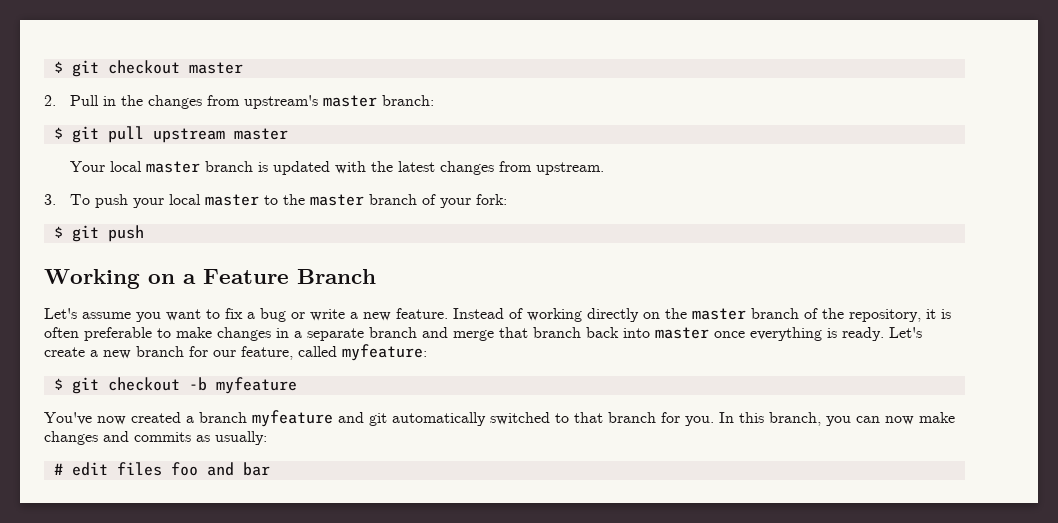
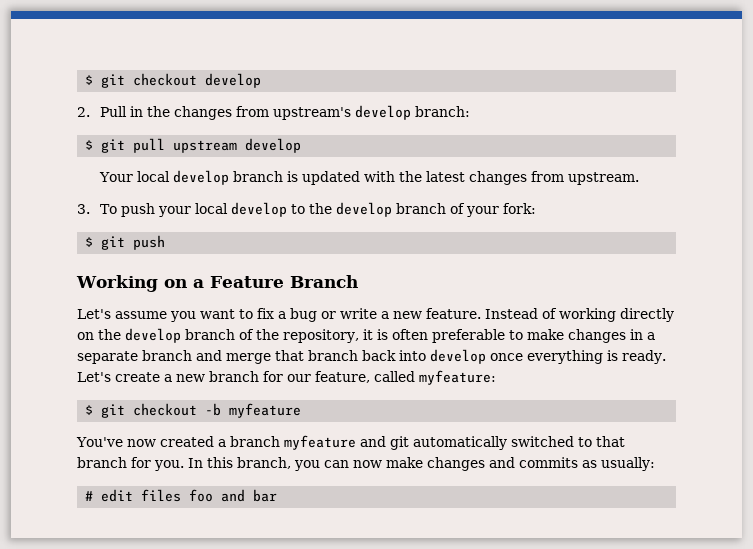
- $ git checkout master
+ $ git checkout develop
- 2. Pull in the changes from upstream's master branch:
+ 2. Pull in the changes from upstream's develop branch:
- $ git pull upstream master
+ $ git pull upstream develop
- Your local master branch is updated with the latest changes from upstream.
+ Your local develop branch is updated with the latest changes from upstream.
- 3. To push your local master to the master branch of your fork:
+ 3. To push your local develop to the develop branch of your fork:
- Instead of working directly on the master branch of the repository, it is often preferable to make changes in a separate branch and merge that branch back into master once everything is ready.
+ Instead of working directly on the develop branch of the repository, it is often preferable to make changes in a separate branch and merge that branch back into develop once everything is ready.

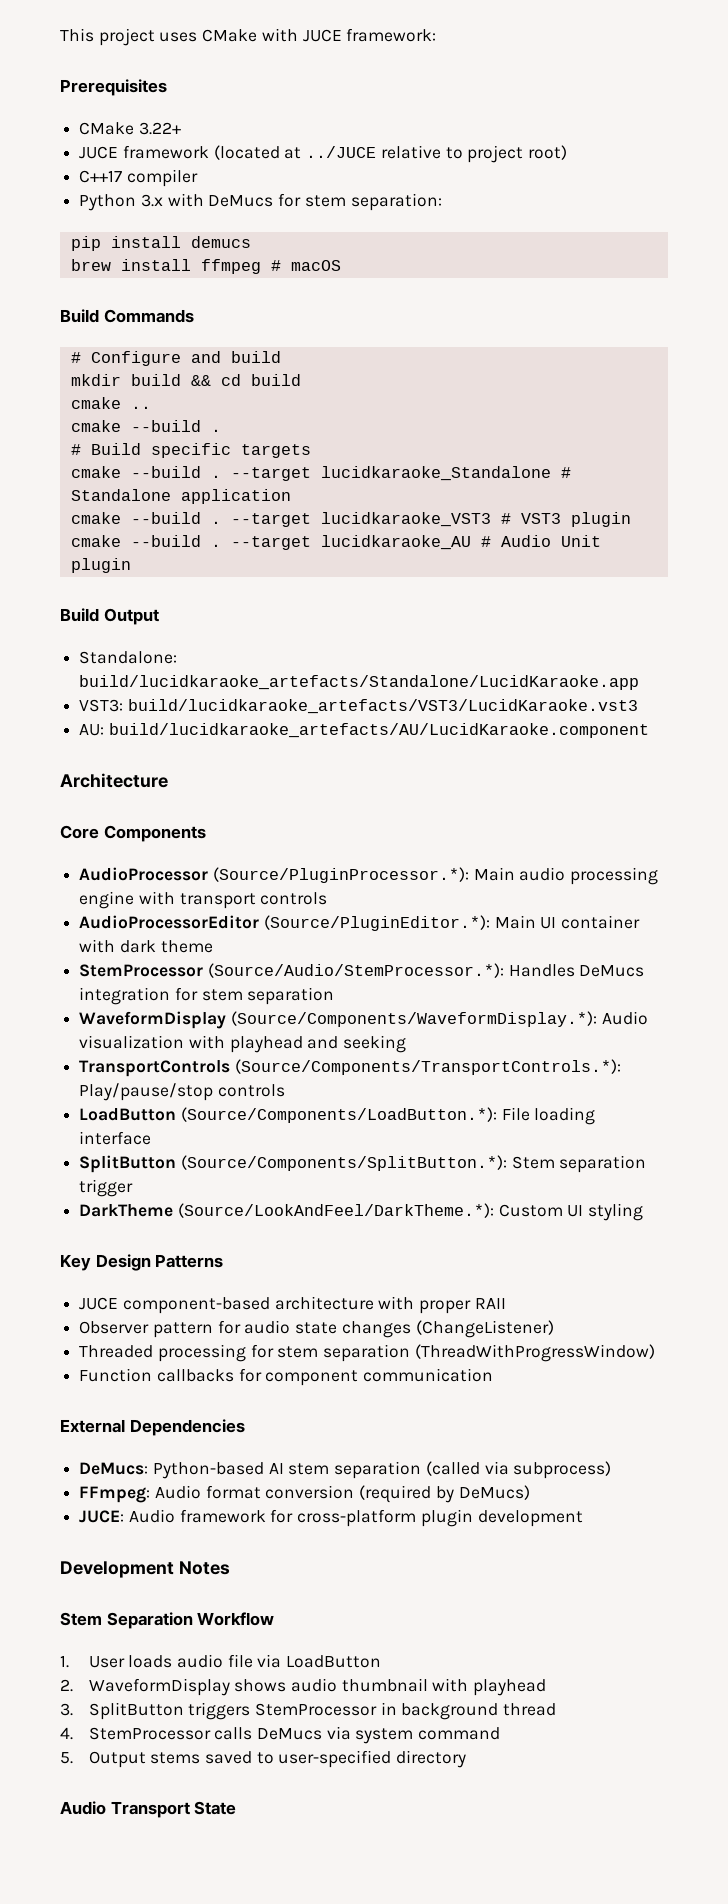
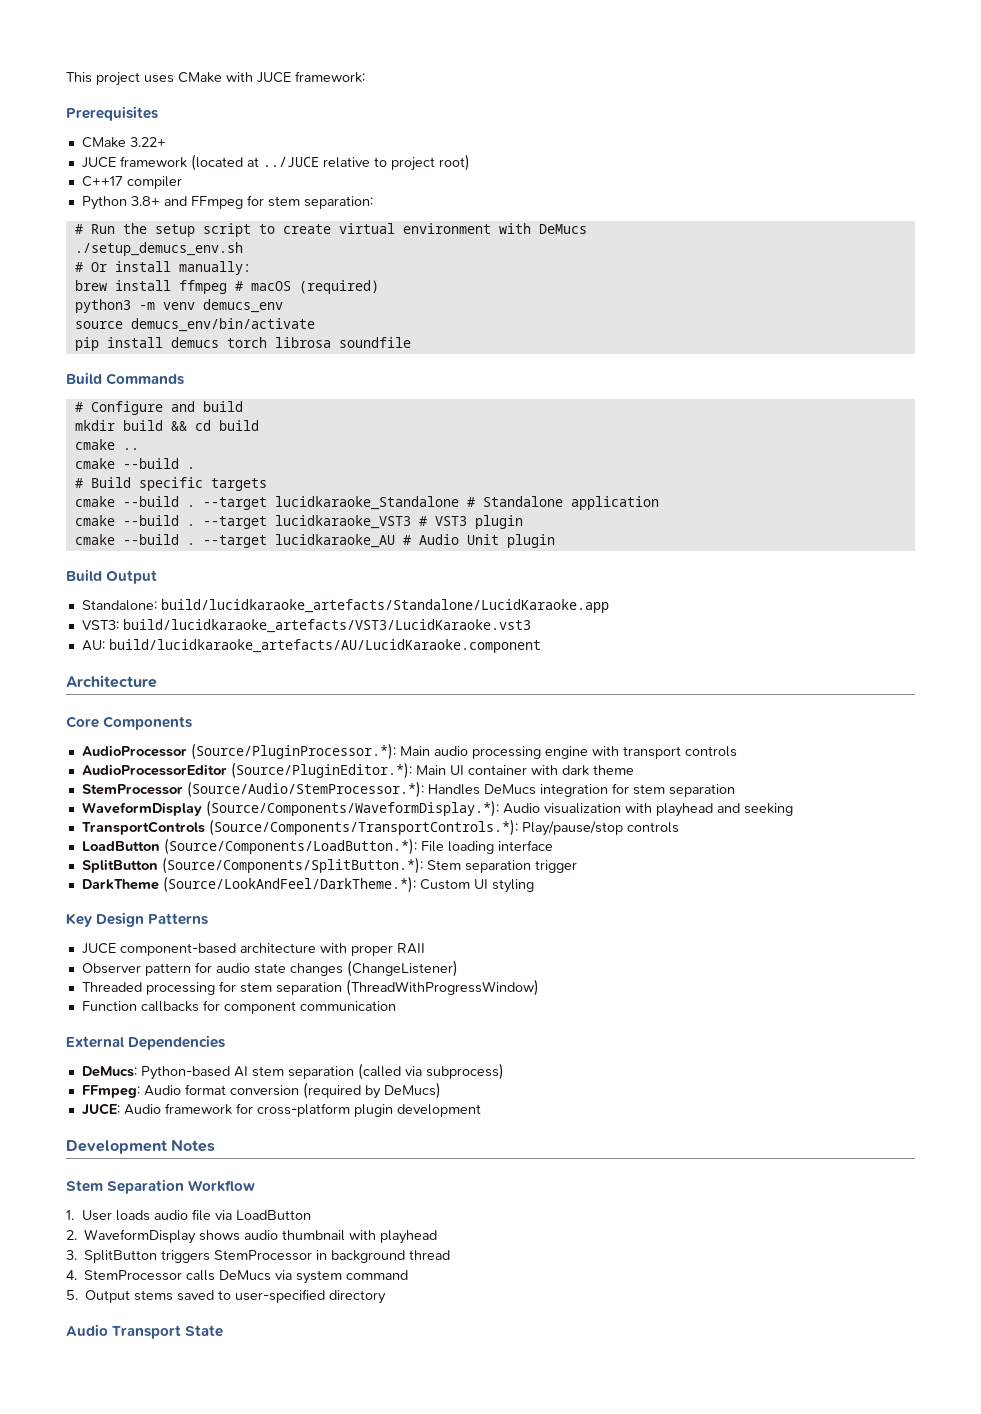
- Python 3.x with DeMucs for stem separation:
+ Python 3.8+ and FFmpeg for stem separation:
- pip install demucs
+ # Run the setup script to create virtual environment with DeMucs
+ ./setup_demucs_env.sh
+ # Or install manually:
- brew install ffmpeg # macOS
+ brew install ffmpeg # macOS (required)
+ python3 -m venv demucs_env
+ source demucs_env/bin/activate
+ pip install demucs torch librosa soundfile

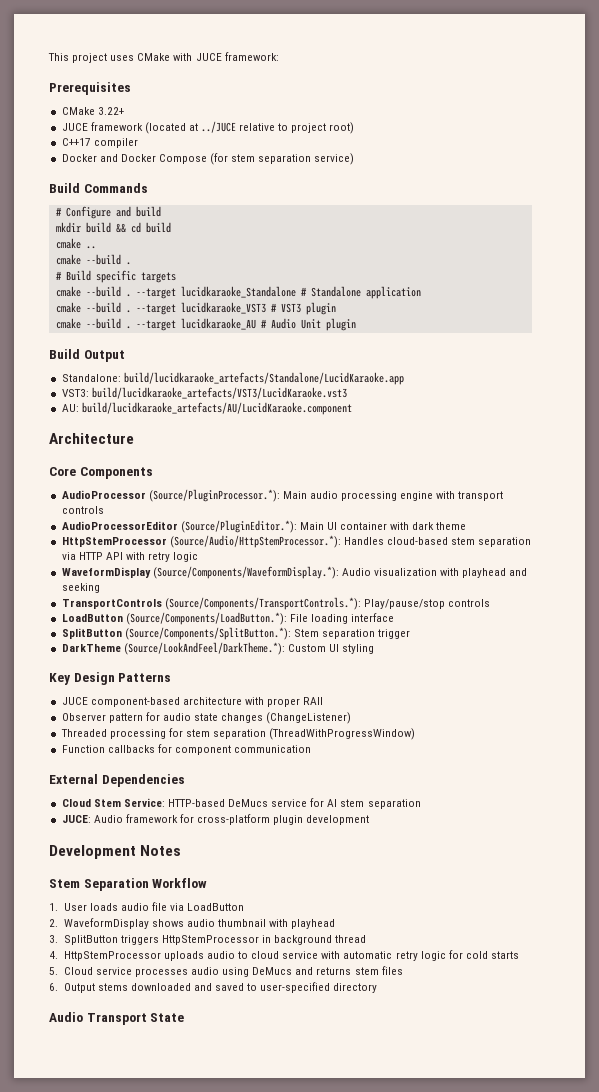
- Python 3.8+ and FFmpeg for stem separation:
- # Run the setup script to create virtual environment with DeMucs
- ./setup_demucs_env.sh
- # Or install manually:
- brew install ffmpeg # macOS (required)
- python3 -m venv demucs_env
- source demucs_env/bin/activate
- pip install demucs torch librosa soundfile
+ Docker and Docker Compose (for stem separation service)
- StemProcessor (Source/Audio/StemProcessor.*): Handles DeMucs integration for stem separation
+ HttpStemProcessor (Source/Audio/HttpStemProcessor.*): Handles cloud-based stem separation via HTTP API with retry logic
- DeMucs: Python-based AI stem separation (called via subprocess)
- FFmpeg: Audio format conversion (required by DeMucs)
+ Cloud Stem Service: HTTP-based DeMucs service for AI stem separation
- 3. SplitButton triggers StemProcessor in background thread
+ 3. SplitButton triggers HttpStemProcessor in background thread
- 4. StemProcessor calls DeMucs via system command
- 5. Output stems saved to user-specified directory
+ 4. HttpStemProcessor uploads audio to cloud service with automatic retry logic for cold starts
+ 5. Cloud service processes audio using DeMucs and returns stem files
+ 6. Output stems downloaded and saved to user-specified directory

= = =

Aim of the exercise
Reproduce each line of the records above, exactly and without pictures.

Response
- $ git checkout master
+ $ git checkout develop
- 2. Pull in the changes from upstream's master branch:
+ 2. Pull in the changes from upstream's develop branch:
- $ git pull upstream master
+ $ git pull upstream develop
- Your local master branch is updated with the latest changes from upstream.
+ Your local develop branch is updated with the latest changes from upstream.
- 3. To push your local master to the master branch of your fork:
+ 3. To push your local develop to the develop branch of your fork:
- Instead of working directly on the master branch of the repository, it is often preferable to make changes in a separate branch and merge that branch back into master once everything is ready.
+ Instead of working directly on the develop branch of the repository, it is often preferable to make changes in a separate branch and merge that branch back into develop once everything is ready.

- Python 3.x with DeMucs for stem separation:
+ Python 3.8+ and FFmpeg for stem separation:
- pip install demucs
+ # Run the setup script to create virtual environment with DeMucs
+ ./setup_demucs_env.sh
+ # Or install manually:
- brew install ffmpeg # macOS
+ brew install ffmpeg # macOS (required)
+ python3 -m venv demucs_env
+ source demucs_env/bin/activate
+ pip install demucs torch librosa soundfile

- Python 3.8+ and FFmpeg for stem separation:
- # Run the setup script to create virtual environment with DeMucs
- ./setup_demucs_env.sh
- # Or install manually:
- brew install ffmpeg # macOS (required)
- python3 -m venv demucs_env
- source demucs_env/bin/activate
- pip install demucs torch librosa soundfile
+ Docker and Docker Compose (for stem separation service)
- StemProcessor (Source/Audio/StemProcessor.*): Handles DeMucs integration for stem separation
+ HttpStemProcessor (Source/Audio/HttpStemProcessor.*): Handles cloud-based stem separation via HTTP API with retry logic
- DeMucs: Python-based AI stem separation (called via subprocess)
- FFmpeg: Audio format conversion (required by DeMucs)
+ Cloud Stem Service: HTTP-based DeMucs service for AI stem separation
- 3. SplitButton triggers StemProcessor in background thread
+ 3. SplitButton triggers HttpStemProcessor in background thread
- 4. StemProcessor calls DeMucs via system command
- 5. Output stems saved to user-specified directory
+ 4. HttpStemProcessor uploads audio to cloud service with automatic retry logic for cold starts
+ 5. Cloud service processes audio using DeMucs and returns stem files
+ 6. Output stems downloaded and saved to user-specified directory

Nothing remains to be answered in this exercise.